>>>>

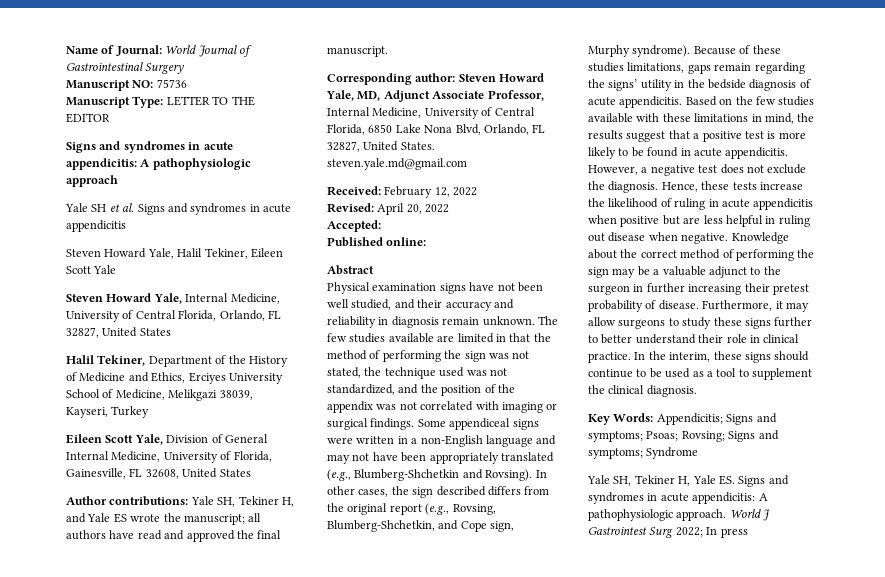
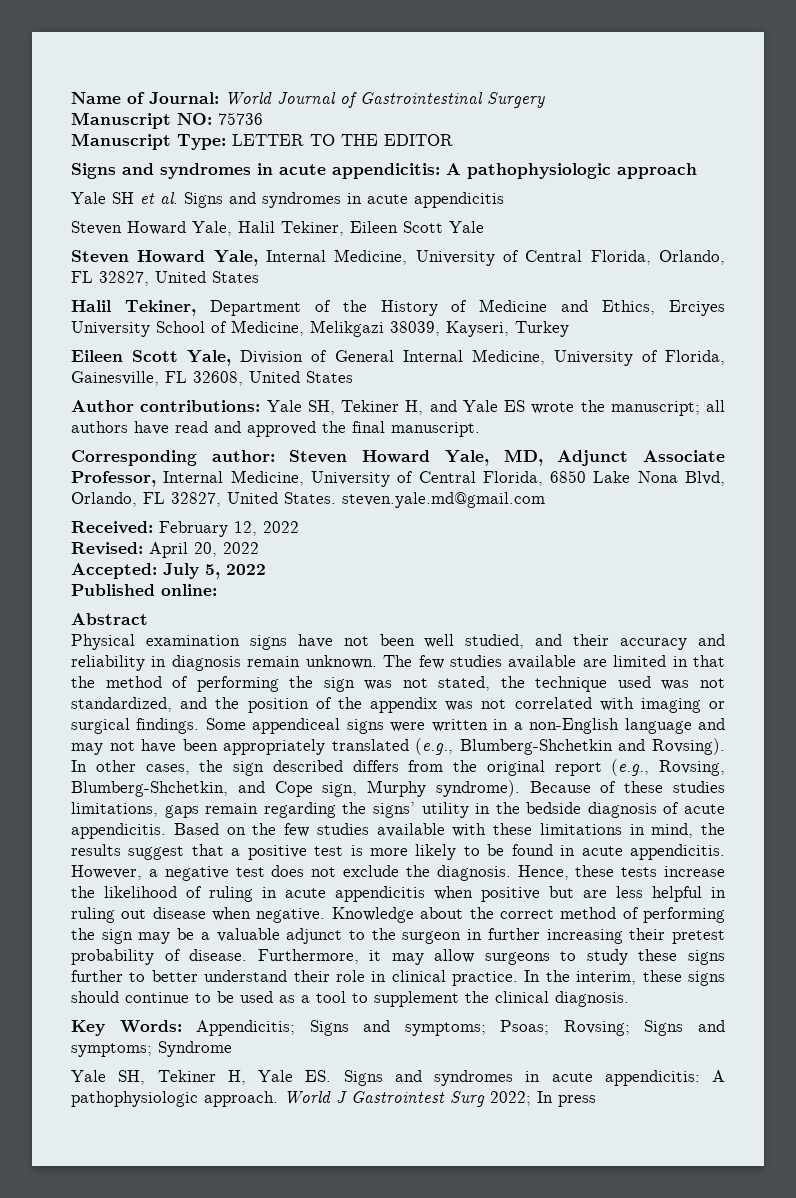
- Accepted:
+ Accepted: July 5, 2022

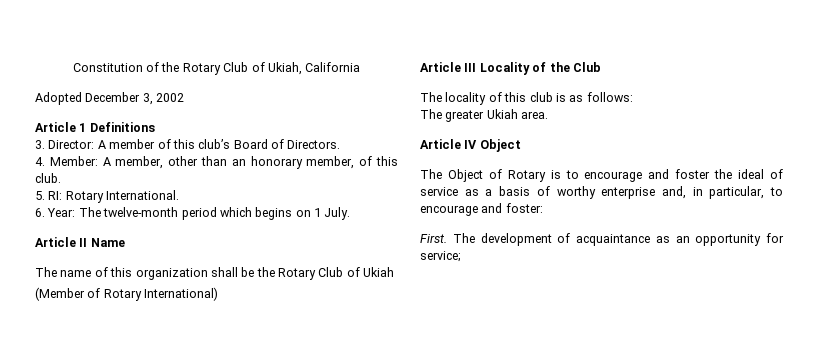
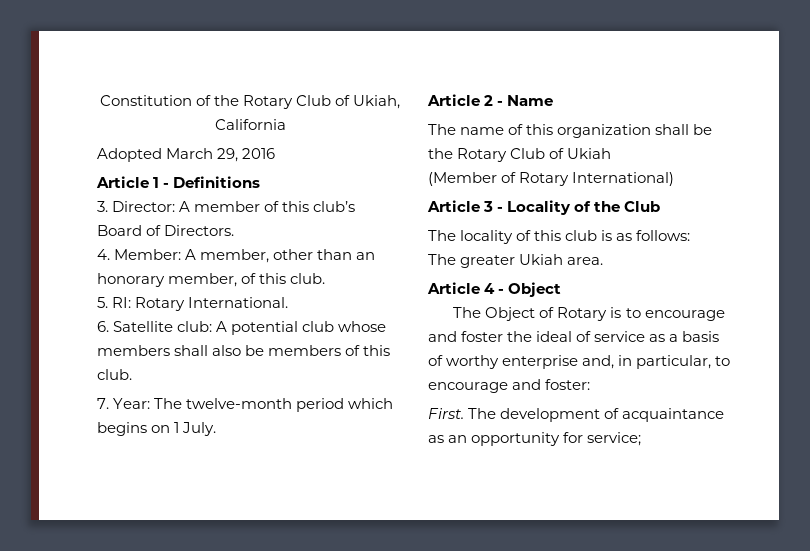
- Adopted December 3, 2002
+ Adopted March 29, 2016
- Article 1 Definitions
+ Article 1 - Definitions
- 6. Year: The twelve-month period which begins on 1 July.
+ 6. Satellite club: A potential club whose members shall also be members of this club.
+ 7. Year: The twelve-month period which begins on 1 July.
- Article II Name
+ Article 2 - Name
- Article III Locality of the Club
+ Article 3 - Locality of the Club
- Article IV Object
+ Article 4 - Object

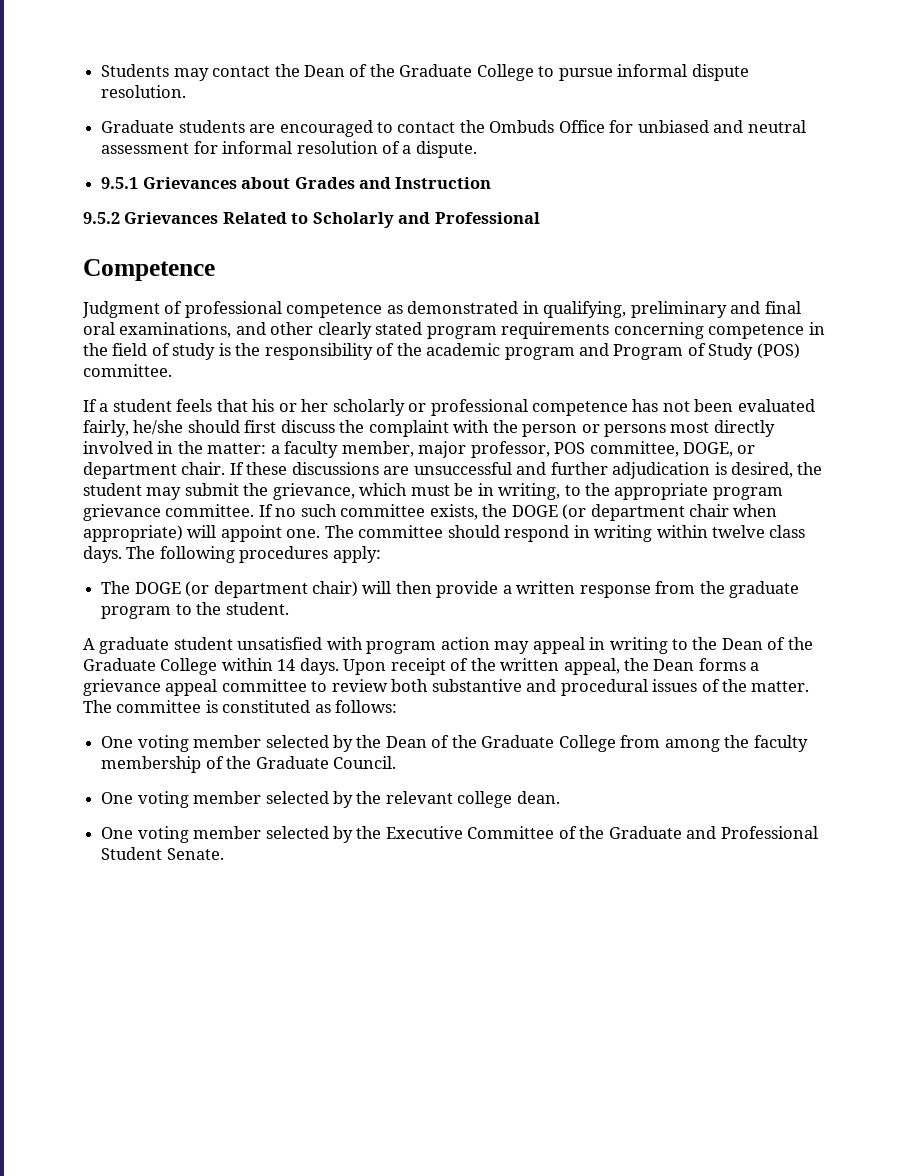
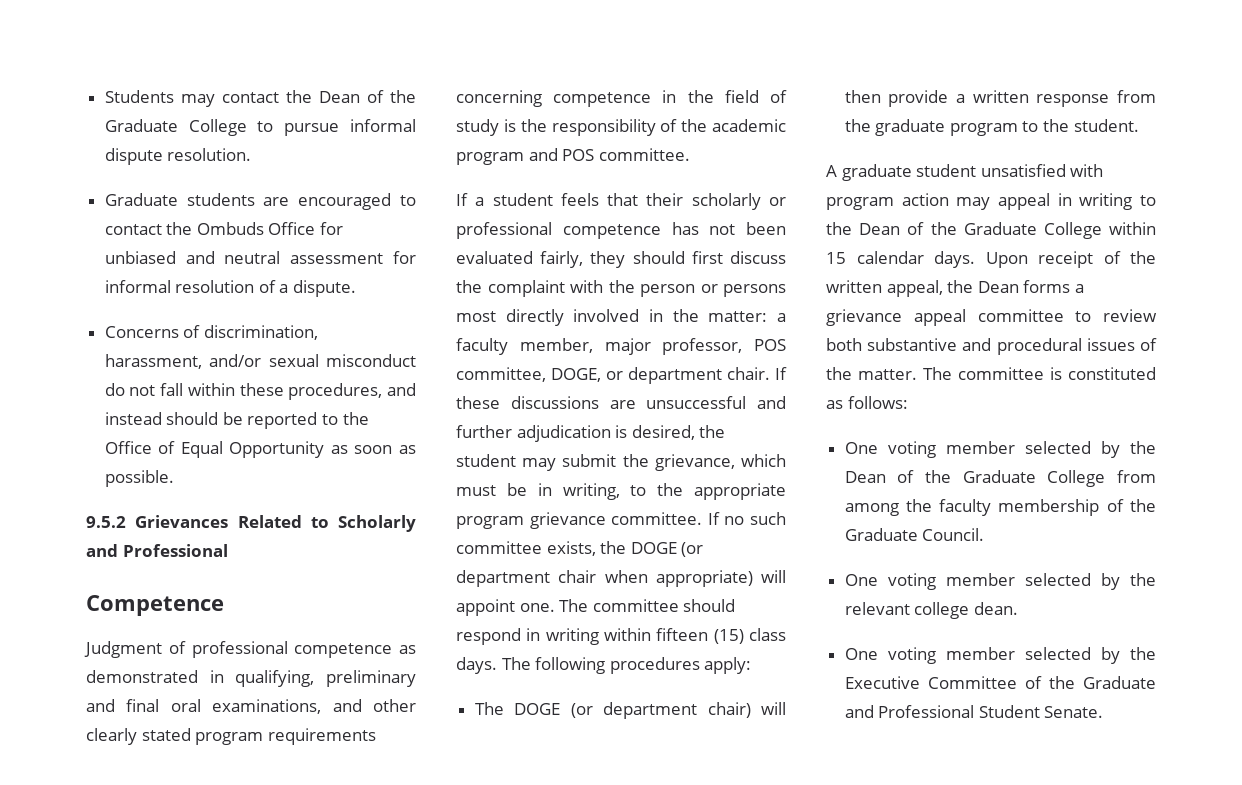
- 9.5.1 Grievances about Grades and Instruction
+ Concerns of discrimination, harassment, and/or sexual misconduct do not fall within these procedures, and instead should be reported to the Office of Equal Opportunity as soon as possible.
- Judgment of professional competence as demonstrated in qualifying, preliminary and final oral examinations, and other clearly stated program requirements concerning competence in the field of study is the responsibility of the academic program and Program of Study (POS) committee.
+ Judgment of professional competence as demonstrated in qualifying, preliminary and final oral examinations, and other clearly stated program requirements concerning competence in the field of study is the responsibility of the academic program and POS committee.
- If a student feels that his or her scholarly or professional competence has not been evaluated fairly, he/she should first discuss the complaint with the person or persons most directly involved in the matter: a faculty member, major professor, POS committee, DOGE, or department chair.
+ If a student feels that their scholarly or professional competence has not been evaluated fairly, they should first discuss the complaint with the person or persons most directly involved in the matter: a faculty member, major professor, POS committee, DOGE, or department chair.
- The committee should respond in writing within twelve class days.
+ The committee should respond in writing within fifteen (15) class days.
- A graduate student unsatisfied with program action may appeal in writing to the Dean of the Graduate College within 14 days.
+ A graduate student unsatisfied with program action may appeal in writing to the Dean of the Graduate College within 15 calendar days.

<<<<

- Problem: Write out the listing word for word, omitting the pictures it holds.

- Written reply:
- Accepted:
+ Accepted: July 5, 2022

- Adopted December 3, 2002
+ Adopted March 29, 2016
- Article 1 Definitions
+ Article 1 - Definitions
- 6. Year: The twelve-month period which begins on 1 July.
+ 6. Satellite club: A potential club whose members shall also be members of this club.
+ 7. Year: The twelve-month period which begins on 1 July.
- Article II Name
+ Article 2 - Name
- Article III Locality of the Club
+ Article 3 - Locality of the Club
- Article IV Object
+ Article 4 - Object

- 9.5.1 Grievances about Grades and Instruction
+ Concerns of discrimination, harassment, and/or sexual misconduct do not fall within these procedures, and instead should be reported to the Office of Equal Opportunity as soon as possible.
- Judgment of professional competence as demonstrated in qualifying, preliminary and final oral examinations, and other clearly stated program requirements concerning competence in the field of study is the responsibility of the academic program and Program of Study (POS) committee.
+ Judgment of professional competence as demonstrated in qualifying, preliminary and final oral examinations, and other clearly stated program requirements concerning competence in the field of study is the responsibility of the academic program and POS committee.
- If a student feels that his or her scholarly or professional competence has not been evaluated fairly, he/she should first discuss the complaint with the person or persons most directly involved in the matter: a faculty member, major professor, POS committee, DOGE, or department chair.
+ If a student feels that their scholarly or professional competence has not been evaluated fairly, they should first discuss the complaint with the person or persons most directly involved in the matter: a faculty member, major professor, POS committee, DOGE, or department chair.
- The committee should respond in writing within twelve class days.
+ The committee should respond in writing within fifteen (15) class days.
- A graduate student unsatisfied with program action may appeal in writing to the Dean of the Graduate College within 14 days.
+ A graduate student unsatisfied with program action may appeal in writing to the Dean of the Graduate College within 15 calendar days.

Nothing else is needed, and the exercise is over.